> Your instructions
Wherever the string "canvas" shows up in the material below, copy that line.

> Dataset entries
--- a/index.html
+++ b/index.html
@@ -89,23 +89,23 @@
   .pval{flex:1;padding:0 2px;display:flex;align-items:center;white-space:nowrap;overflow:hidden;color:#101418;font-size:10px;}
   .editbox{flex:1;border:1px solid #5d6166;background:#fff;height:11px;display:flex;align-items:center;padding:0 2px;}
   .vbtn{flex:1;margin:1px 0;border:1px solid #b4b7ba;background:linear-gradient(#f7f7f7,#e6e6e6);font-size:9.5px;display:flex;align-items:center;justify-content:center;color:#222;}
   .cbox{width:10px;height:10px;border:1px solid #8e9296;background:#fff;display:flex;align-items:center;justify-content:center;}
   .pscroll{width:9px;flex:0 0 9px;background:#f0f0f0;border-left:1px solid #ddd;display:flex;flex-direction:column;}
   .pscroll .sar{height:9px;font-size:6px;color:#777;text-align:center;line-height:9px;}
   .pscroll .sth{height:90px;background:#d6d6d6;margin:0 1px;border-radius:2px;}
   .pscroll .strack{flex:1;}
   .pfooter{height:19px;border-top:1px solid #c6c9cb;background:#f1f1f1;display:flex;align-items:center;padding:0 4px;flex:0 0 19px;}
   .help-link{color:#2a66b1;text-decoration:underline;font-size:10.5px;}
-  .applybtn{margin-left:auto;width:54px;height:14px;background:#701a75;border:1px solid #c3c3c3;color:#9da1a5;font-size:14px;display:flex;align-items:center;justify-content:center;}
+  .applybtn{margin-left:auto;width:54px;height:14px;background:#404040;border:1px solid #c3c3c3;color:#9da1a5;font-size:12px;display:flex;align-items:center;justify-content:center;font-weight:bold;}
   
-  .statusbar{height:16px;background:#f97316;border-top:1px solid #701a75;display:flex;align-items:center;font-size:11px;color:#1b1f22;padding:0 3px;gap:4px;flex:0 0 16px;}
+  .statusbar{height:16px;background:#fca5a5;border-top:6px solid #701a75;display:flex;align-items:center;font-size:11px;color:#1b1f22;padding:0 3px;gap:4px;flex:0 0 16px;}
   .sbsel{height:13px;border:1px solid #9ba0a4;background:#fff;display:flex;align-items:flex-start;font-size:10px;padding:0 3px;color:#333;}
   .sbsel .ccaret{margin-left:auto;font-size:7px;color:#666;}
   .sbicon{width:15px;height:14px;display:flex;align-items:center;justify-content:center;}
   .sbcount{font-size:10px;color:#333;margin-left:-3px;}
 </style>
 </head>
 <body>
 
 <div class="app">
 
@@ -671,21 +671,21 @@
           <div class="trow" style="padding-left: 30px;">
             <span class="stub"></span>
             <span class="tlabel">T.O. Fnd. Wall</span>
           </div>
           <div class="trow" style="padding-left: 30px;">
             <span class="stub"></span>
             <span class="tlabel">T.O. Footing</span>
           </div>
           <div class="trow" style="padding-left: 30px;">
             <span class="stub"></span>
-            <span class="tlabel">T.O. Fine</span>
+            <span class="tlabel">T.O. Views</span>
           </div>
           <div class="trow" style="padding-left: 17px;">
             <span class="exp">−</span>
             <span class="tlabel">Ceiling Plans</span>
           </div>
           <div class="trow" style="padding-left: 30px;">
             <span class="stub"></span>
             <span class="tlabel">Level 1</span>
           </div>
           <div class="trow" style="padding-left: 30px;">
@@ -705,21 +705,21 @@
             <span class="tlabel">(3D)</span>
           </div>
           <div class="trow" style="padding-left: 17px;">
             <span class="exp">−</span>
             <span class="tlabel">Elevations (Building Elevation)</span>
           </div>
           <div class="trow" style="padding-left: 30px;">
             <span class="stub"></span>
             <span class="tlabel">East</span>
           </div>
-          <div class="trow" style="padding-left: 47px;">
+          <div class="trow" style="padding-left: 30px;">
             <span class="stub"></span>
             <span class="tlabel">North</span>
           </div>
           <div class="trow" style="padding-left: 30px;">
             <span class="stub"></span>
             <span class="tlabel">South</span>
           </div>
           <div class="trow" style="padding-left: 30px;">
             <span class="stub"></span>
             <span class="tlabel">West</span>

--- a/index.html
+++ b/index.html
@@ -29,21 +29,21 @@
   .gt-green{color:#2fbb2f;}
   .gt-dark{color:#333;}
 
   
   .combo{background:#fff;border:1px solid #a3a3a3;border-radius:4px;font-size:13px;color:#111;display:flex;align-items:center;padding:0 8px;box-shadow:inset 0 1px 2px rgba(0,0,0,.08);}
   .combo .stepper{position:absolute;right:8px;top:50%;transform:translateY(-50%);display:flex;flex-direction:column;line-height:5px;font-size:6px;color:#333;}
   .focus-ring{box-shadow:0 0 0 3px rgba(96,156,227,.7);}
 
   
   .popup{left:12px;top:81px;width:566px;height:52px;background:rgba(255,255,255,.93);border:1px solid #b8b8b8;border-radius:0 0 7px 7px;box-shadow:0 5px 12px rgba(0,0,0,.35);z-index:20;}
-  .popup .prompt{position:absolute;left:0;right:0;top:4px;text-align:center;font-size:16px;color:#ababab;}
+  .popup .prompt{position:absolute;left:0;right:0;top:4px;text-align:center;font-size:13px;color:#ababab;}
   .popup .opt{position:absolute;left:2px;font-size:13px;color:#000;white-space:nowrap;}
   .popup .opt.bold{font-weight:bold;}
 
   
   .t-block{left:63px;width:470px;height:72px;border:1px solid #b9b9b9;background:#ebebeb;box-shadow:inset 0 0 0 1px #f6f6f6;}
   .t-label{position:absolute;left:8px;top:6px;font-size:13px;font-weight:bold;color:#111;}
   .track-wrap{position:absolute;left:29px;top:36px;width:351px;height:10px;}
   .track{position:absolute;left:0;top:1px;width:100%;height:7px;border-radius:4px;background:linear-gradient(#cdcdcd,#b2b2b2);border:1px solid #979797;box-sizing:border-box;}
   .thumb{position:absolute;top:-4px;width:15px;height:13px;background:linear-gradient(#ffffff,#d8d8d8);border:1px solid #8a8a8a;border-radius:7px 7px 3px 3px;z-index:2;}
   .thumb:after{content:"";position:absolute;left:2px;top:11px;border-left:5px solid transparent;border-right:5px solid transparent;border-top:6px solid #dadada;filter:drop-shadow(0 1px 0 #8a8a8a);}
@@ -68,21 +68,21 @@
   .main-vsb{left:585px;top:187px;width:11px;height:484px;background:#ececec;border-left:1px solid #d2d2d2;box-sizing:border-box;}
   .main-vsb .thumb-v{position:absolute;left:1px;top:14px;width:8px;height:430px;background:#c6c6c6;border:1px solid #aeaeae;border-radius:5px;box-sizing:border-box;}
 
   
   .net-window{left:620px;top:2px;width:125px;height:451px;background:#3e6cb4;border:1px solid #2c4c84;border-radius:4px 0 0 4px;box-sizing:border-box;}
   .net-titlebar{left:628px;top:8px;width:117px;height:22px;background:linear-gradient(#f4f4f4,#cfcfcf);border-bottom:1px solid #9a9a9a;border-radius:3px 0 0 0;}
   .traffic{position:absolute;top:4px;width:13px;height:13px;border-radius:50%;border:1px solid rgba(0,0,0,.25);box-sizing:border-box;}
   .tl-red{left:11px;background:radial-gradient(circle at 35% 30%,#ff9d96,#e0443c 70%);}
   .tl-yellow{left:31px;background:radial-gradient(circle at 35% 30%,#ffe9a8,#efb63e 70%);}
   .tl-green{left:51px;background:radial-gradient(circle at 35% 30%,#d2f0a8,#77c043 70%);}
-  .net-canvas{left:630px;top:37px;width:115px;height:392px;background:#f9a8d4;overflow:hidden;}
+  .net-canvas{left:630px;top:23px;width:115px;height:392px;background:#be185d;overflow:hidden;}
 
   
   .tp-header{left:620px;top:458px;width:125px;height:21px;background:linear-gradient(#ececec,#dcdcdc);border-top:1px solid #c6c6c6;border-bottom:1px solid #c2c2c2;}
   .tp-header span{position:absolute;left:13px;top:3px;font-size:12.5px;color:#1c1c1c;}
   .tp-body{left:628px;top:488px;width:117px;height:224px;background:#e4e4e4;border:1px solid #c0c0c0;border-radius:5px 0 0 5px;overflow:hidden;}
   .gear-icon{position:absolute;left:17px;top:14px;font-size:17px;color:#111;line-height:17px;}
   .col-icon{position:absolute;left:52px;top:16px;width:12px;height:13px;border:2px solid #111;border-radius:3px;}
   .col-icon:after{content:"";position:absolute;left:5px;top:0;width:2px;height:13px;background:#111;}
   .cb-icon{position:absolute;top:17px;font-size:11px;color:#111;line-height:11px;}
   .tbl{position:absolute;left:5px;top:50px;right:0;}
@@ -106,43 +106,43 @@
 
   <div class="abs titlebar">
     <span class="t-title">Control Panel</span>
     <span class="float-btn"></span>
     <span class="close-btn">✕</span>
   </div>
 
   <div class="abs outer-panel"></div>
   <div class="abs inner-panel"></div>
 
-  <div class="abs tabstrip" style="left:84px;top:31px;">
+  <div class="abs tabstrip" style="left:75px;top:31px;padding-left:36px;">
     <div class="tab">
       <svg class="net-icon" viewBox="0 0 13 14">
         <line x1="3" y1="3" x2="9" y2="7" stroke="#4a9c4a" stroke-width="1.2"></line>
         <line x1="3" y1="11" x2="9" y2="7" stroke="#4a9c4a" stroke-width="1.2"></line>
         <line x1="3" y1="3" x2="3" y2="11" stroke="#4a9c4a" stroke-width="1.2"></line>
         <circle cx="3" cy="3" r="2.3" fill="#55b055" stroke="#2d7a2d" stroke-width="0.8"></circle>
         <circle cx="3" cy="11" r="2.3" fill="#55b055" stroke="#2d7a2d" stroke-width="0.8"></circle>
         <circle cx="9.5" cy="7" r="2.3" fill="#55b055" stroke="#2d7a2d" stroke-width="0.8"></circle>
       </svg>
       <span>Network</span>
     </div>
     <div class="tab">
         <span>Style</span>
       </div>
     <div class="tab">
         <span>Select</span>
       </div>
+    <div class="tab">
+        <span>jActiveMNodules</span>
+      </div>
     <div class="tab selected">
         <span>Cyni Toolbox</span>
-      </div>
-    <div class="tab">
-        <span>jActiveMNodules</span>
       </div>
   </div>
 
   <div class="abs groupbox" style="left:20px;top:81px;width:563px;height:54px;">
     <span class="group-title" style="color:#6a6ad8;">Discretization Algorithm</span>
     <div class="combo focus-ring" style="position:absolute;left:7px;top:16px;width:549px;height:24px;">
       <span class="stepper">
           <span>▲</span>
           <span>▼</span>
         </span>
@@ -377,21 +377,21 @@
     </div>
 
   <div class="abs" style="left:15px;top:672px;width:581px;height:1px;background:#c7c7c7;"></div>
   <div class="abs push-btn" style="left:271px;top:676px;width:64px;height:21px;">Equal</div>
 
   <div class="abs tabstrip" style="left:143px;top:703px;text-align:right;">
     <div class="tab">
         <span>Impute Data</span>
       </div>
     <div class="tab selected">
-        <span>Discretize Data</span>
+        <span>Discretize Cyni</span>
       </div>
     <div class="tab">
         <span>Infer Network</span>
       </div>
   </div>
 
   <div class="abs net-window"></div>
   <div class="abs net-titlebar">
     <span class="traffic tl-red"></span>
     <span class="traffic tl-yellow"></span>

> Expected output
-  .net-canvas{left:630px;top:37px;width:115px;height:392px;background:#f9a8d4;overflow:hidden;}
+  .net-canvas{left:630px;top:23px;width:115px;height:392px;background:#be185d;overflow:hidden;}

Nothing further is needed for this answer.